§ Source material
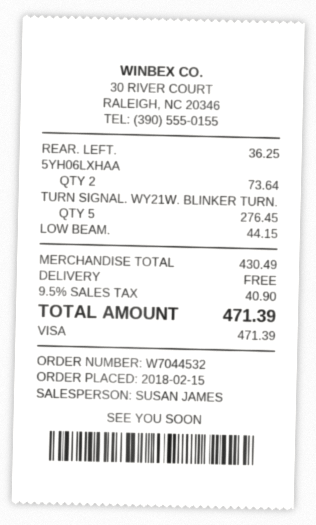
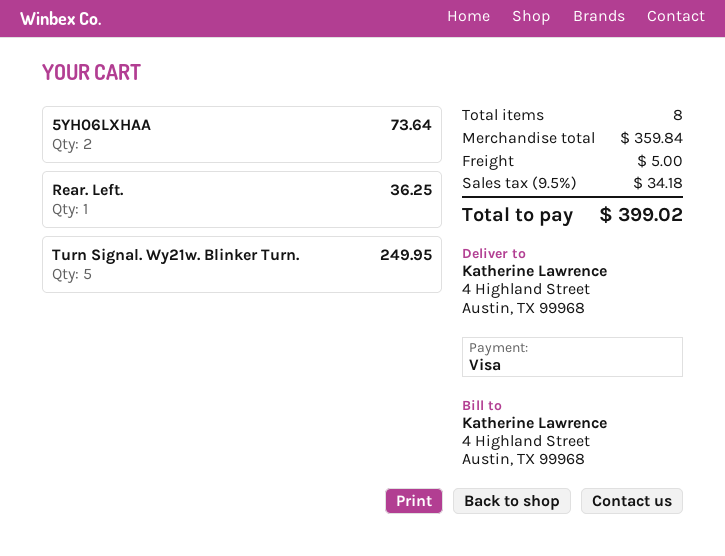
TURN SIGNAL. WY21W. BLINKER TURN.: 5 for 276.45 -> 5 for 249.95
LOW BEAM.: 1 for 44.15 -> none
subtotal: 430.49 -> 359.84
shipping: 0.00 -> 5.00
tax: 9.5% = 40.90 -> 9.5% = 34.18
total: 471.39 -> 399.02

§ Exercise description
Retype all the records exactly and keep out every picture.

§ Exercise response
TURN SIGNAL. WY21W. BLINKER TURN.: 5 for 276.45 -> 5 for 249.95
LOW BEAM.: 1 for 44.15 -> none
subtotal: 430.49 -> 359.84
shipping: 0.00 -> 5.00
tax: 9.5% = 40.90 -> 9.5% = 34.18
total: 471.39 -> 399.02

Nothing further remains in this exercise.